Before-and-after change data
● ● ● ● ● ● ●
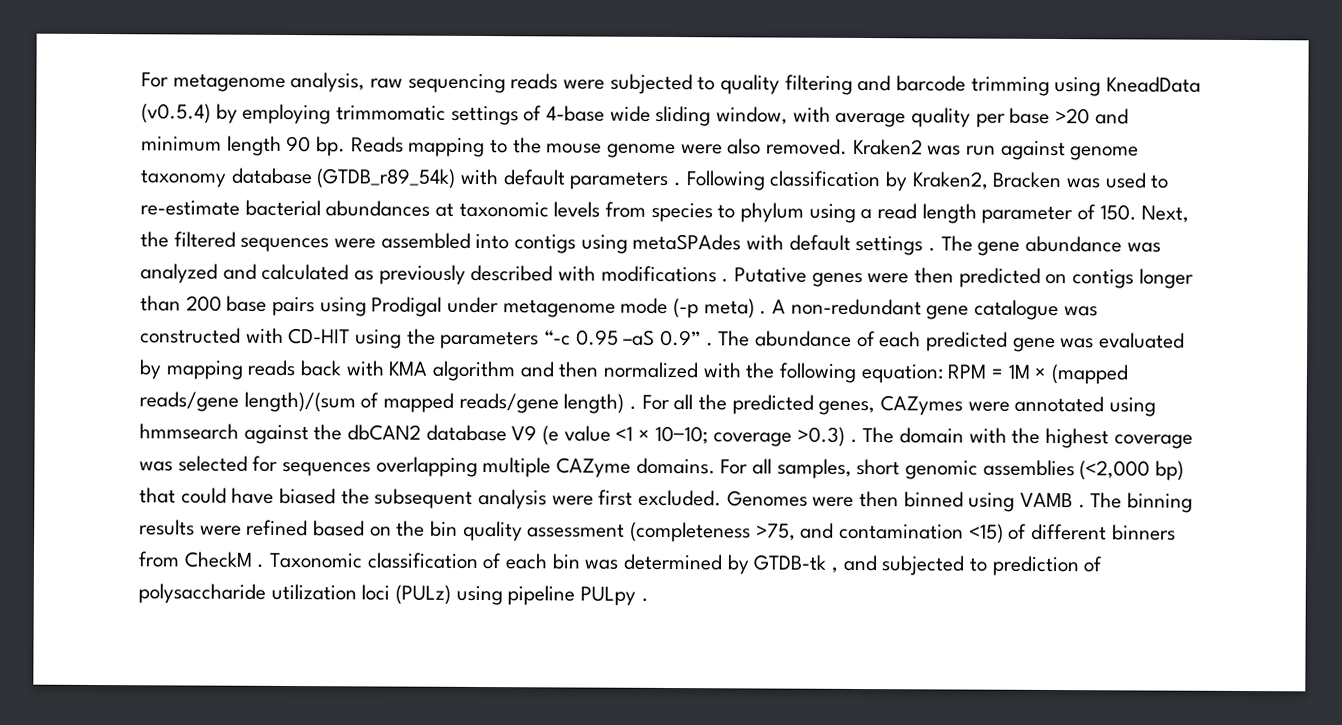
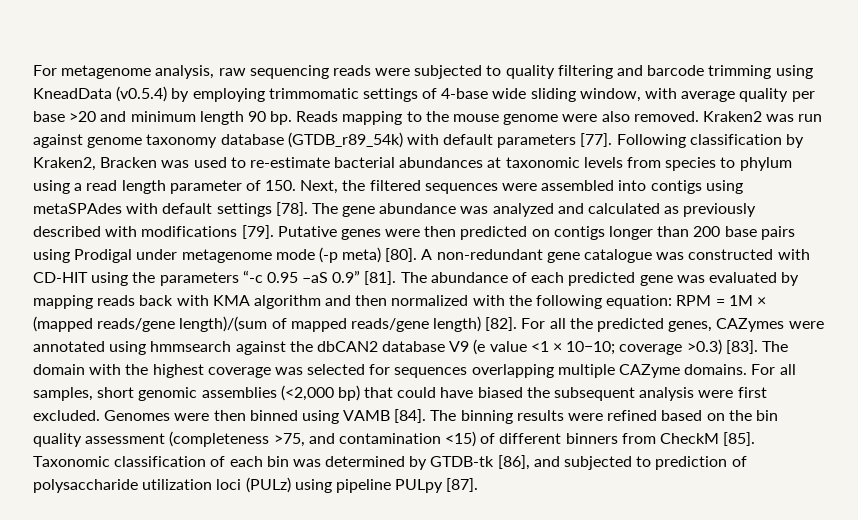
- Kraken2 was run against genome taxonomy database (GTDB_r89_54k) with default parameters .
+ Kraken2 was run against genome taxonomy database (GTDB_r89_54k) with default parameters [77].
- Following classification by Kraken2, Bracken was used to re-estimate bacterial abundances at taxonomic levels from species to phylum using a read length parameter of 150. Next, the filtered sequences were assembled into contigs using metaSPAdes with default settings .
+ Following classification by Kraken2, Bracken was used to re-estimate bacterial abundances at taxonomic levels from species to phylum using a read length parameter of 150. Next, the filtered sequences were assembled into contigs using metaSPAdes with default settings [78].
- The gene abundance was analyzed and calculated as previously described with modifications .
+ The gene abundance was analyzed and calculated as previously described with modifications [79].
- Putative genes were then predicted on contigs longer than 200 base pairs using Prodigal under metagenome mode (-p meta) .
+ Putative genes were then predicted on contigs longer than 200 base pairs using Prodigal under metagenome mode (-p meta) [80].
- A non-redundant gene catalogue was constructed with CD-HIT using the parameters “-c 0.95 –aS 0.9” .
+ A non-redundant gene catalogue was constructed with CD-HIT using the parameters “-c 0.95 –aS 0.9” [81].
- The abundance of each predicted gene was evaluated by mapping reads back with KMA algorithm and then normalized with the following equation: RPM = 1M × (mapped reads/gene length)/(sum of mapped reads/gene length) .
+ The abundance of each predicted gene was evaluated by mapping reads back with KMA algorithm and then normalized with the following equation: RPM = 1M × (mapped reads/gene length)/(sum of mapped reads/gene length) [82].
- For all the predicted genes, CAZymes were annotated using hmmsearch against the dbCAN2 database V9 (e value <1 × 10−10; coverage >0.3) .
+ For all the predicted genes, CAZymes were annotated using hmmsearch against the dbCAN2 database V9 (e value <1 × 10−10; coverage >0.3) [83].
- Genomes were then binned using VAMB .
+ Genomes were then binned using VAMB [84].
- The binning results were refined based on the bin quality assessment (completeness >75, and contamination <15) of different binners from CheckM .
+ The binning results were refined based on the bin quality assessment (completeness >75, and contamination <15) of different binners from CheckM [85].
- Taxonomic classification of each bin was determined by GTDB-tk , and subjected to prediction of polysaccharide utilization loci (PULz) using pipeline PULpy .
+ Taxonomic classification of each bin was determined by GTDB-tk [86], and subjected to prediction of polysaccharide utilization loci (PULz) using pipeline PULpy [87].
● ● ● ● ● ● ●
Problem description >>
Copy out each line of the entries where the word "with" is found.

Solved problem >>
- Kraken2 was run against genome taxonomy database (GTDB_r89_54k) with default parameters .
+ Kraken2 was run against genome taxonomy database (GTDB_r89_54k) with default parameters [77].
- Following classification by Kraken2, Bracken was used to re-estimate bacterial abundances at taxonomic levels from species to phylum using a read length parameter of 150. Next, the filtered sequences were assembled into contigs using metaSPAdes with default settings .
+ Following classification by Kraken2, Bracken was used to re-estimate bacterial abundances at taxonomic levels from species to phylum using a read length parameter of 150. Next, the filtered sequences were assembled into contigs using metaSPAdes with default settings [78].
- The gene abundance was analyzed and calculated as previously described with modifications .
+ The gene abundance was analyzed and calculated as previously described with modifications [79].
- A non-redundant gene catalogue was constructed with CD-HIT using the parameters “-c 0.95 –aS 0.9” .
+ A non-redundant gene catalogue was constructed with CD-HIT using the parameters “-c 0.95 –aS 0.9” [81].
- The abundance of each predicted gene was evaluated by mapping reads back with KMA algorithm and then normalized with the following equation: RPM = 1M × (mapped reads/gene length)/(sum of mapped reads/gene length) .
+ The abundance of each predicted gene was evaluated by mapping reads back with KMA algorithm and then normalized with the following equation: RPM = 1M × (mapped reads/gene length)/(sum of mapped reads/gene length) [82].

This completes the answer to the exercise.